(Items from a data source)
----------

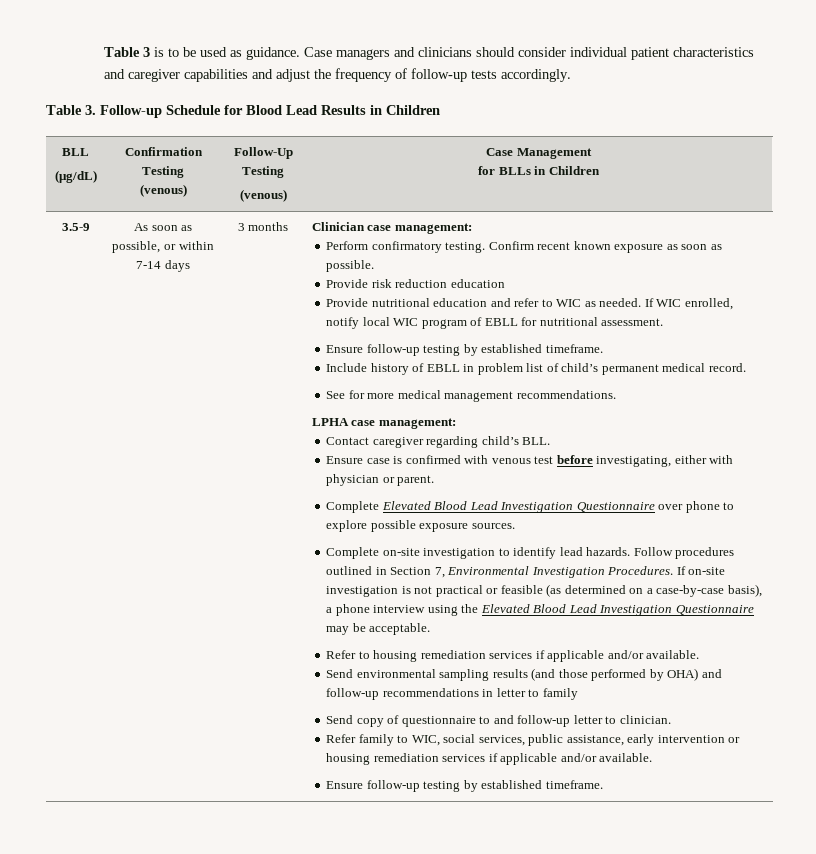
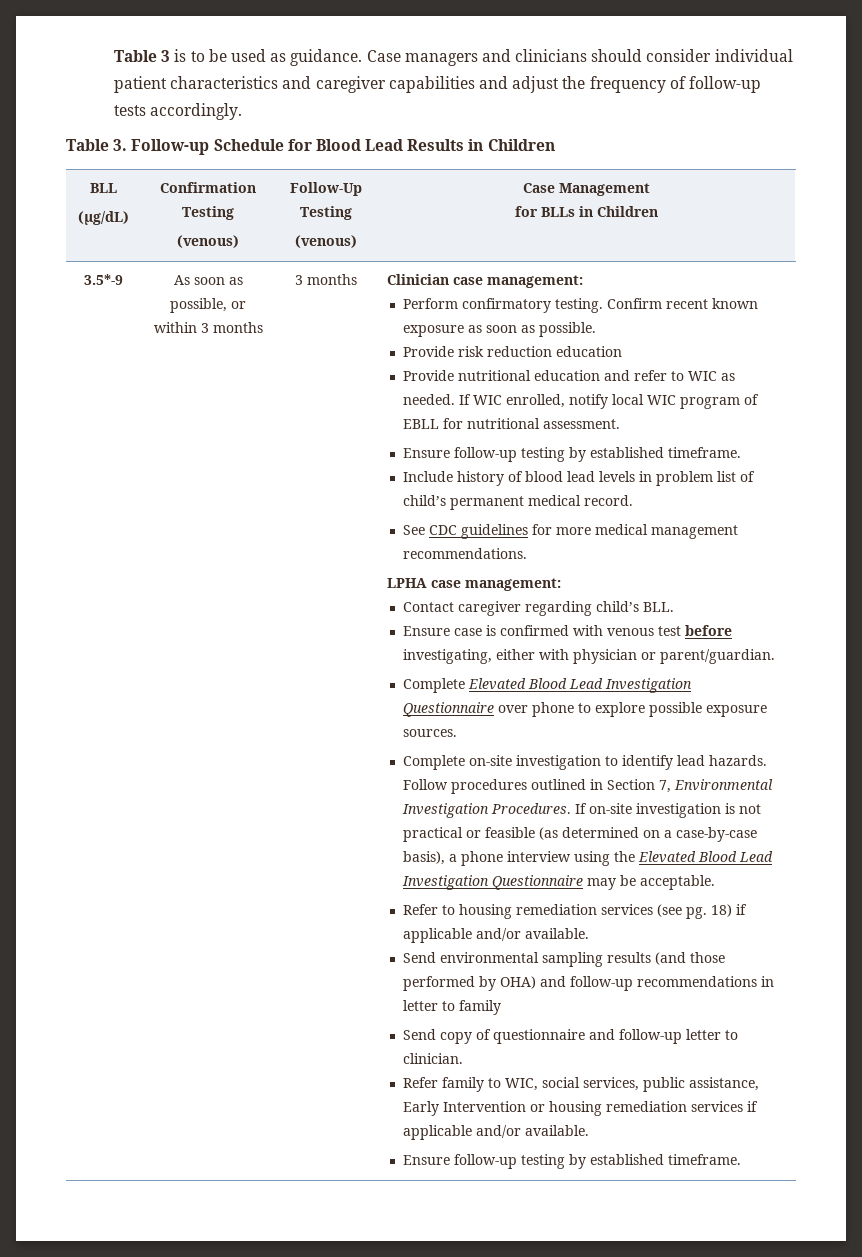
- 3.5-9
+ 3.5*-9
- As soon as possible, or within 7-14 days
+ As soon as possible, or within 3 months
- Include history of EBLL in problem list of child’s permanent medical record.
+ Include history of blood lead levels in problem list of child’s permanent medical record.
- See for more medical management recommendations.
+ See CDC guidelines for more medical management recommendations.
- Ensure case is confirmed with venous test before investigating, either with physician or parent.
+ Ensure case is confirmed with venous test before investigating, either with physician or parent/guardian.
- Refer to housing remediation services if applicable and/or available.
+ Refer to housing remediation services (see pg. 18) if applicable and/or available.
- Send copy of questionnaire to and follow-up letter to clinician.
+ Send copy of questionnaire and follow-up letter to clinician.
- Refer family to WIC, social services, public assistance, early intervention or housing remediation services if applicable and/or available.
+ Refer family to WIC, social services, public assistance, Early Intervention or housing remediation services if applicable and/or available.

----------

Your answer must be the lines above from the one containing "within 3 months" to the one containing "18) if applicable and/or available.", both included, restated word for word.

+ As soon as possible, or within 3 months
- Include history of EBLL in problem list of child’s permanent medical record.
+ Include history of blood lead levels in problem list of child’s permanent medical record.
- See for more medical management recommendations.
+ See CDC guidelines for more medical management recommendations.
- Ensure case is confirmed with venous test before investigating, either with physician or parent.
+ Ensure case is confirmed with venous test before investigating, either with physician or parent/guardian.
- Refer to housing remediation services if applicable and/or available.
+ Refer to housing remediation services (see pg. 18) if applicable and/or available.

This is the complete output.